» **WHAT THIS TASK INVOLVES**: Using the listing below, say how many of its lines hold "none". Offer nothing beyond the number.

» **DATA**:
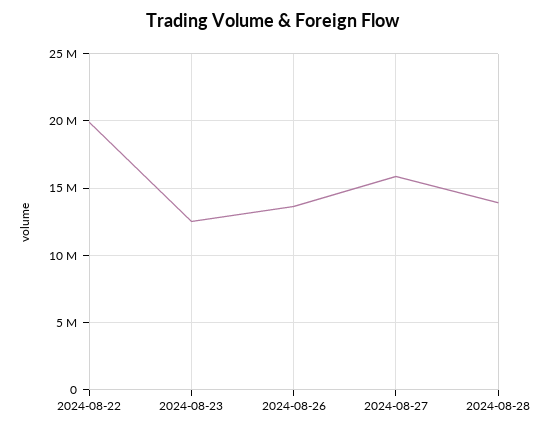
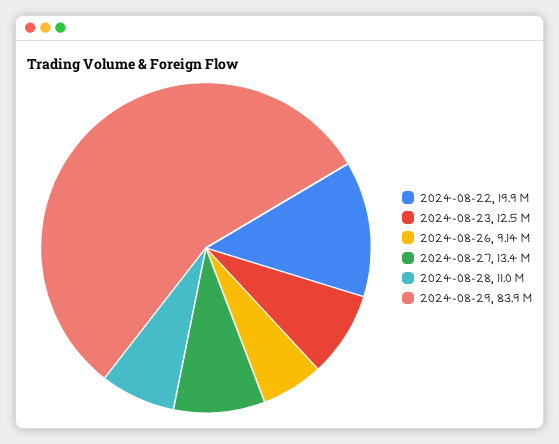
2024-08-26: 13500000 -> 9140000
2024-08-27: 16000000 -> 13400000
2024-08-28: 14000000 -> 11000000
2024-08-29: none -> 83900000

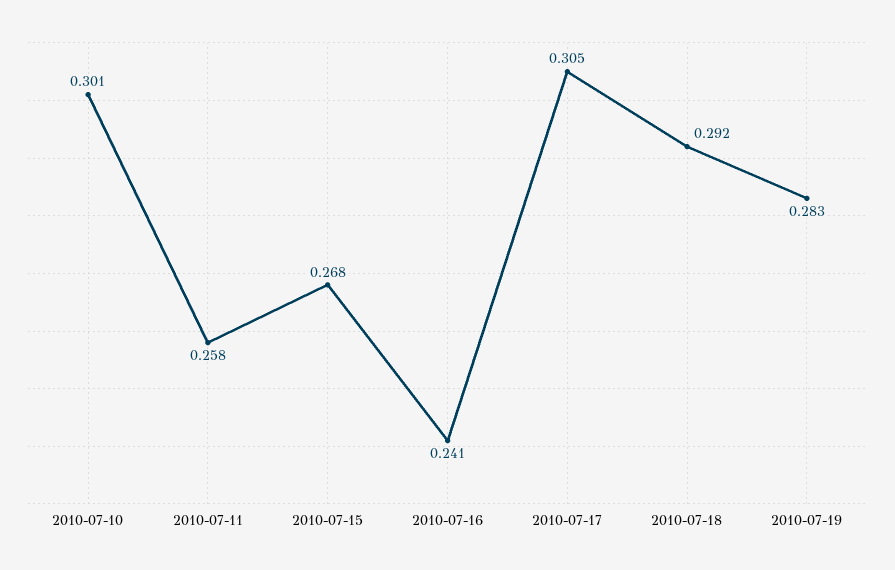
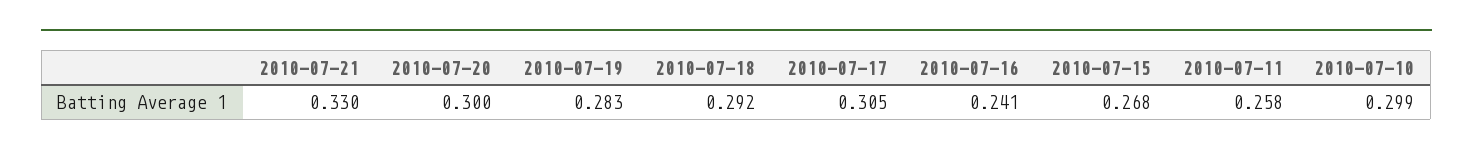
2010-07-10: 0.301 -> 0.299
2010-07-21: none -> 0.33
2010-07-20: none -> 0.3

--

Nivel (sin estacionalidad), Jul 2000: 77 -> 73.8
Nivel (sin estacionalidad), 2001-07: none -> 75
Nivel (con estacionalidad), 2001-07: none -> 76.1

...

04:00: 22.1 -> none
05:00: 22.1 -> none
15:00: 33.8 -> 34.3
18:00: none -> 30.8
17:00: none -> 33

» **SOLVED EXERCISE**: 9